El consultor parpadeó. "S-sí señora. Justo por aquí. "
Selene sacó su teléfono mientras caminaba.
No hubo respuesta.
Ella se burló. “Por supuesto.”
Dentro del probador, tres estilistas la rodearon, levantando capas de satén blanco como si fuera realeza.
“Esta es la seda italiana personalizada—”
“No me importa de dónde sea”, interrumpió Selene. “Sólo asegúrate de que te quede perfecto”.
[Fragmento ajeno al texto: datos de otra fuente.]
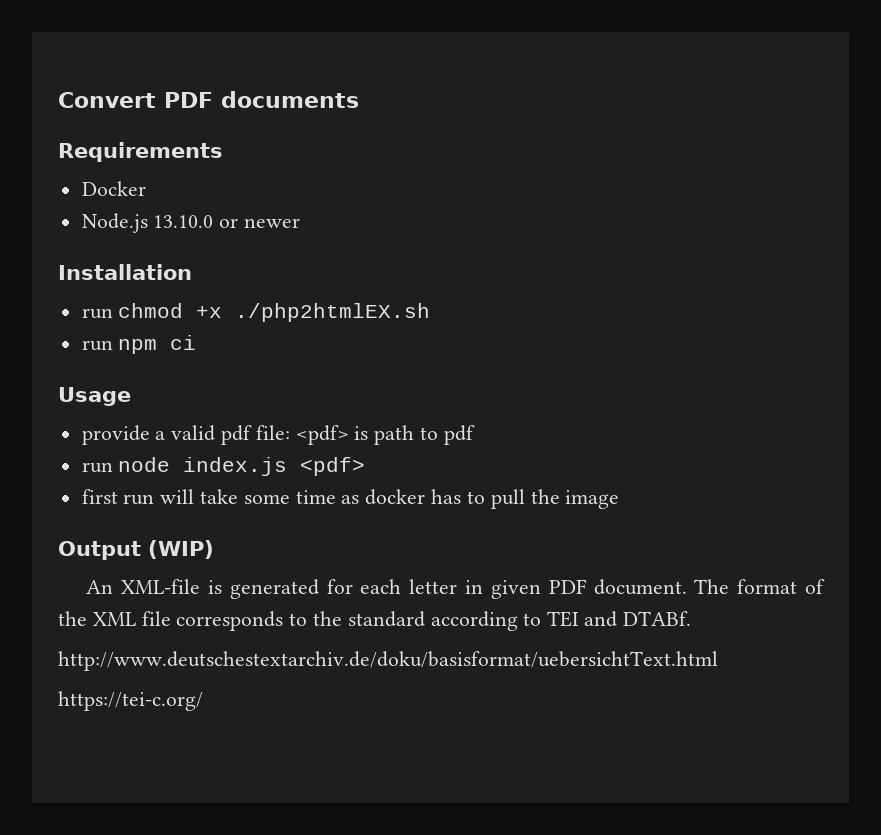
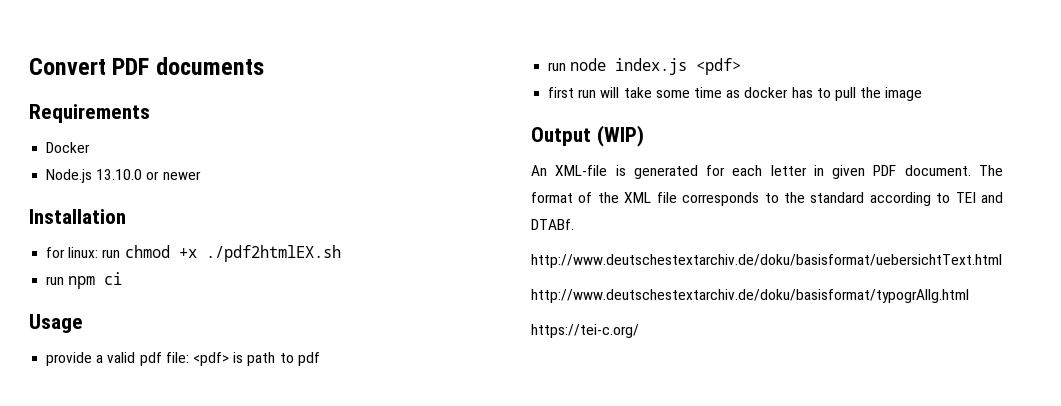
- run chmod +x ./php2htmlEX.sh
+ for linux: run chmod +x ./pdf2htmlEX.sh
+ http://www.deutschestextarchiv.de/doku/basisformat/typogrAllg.html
La ayudaron a ponerse el vestido.
Se miró a sí misma en el espejo.
Hermosa.
Elegante.
Cara.
Y todavía... irritada.
“Señora, se ve impresionante”, dijo un estilista con cuidado.
Selene sonrió ante su reflejo. “Lo sé.”
Se giró ligeramente, examinando la cintura.
“Tomalo más.”
“Pero señora, ya está ajustado a—”
“Dije que lo tomes”, repitió Selene. "Quiero que todos se ahoguen cuando entre".
El estilista asintió nerviosamente. “Por supuesto.”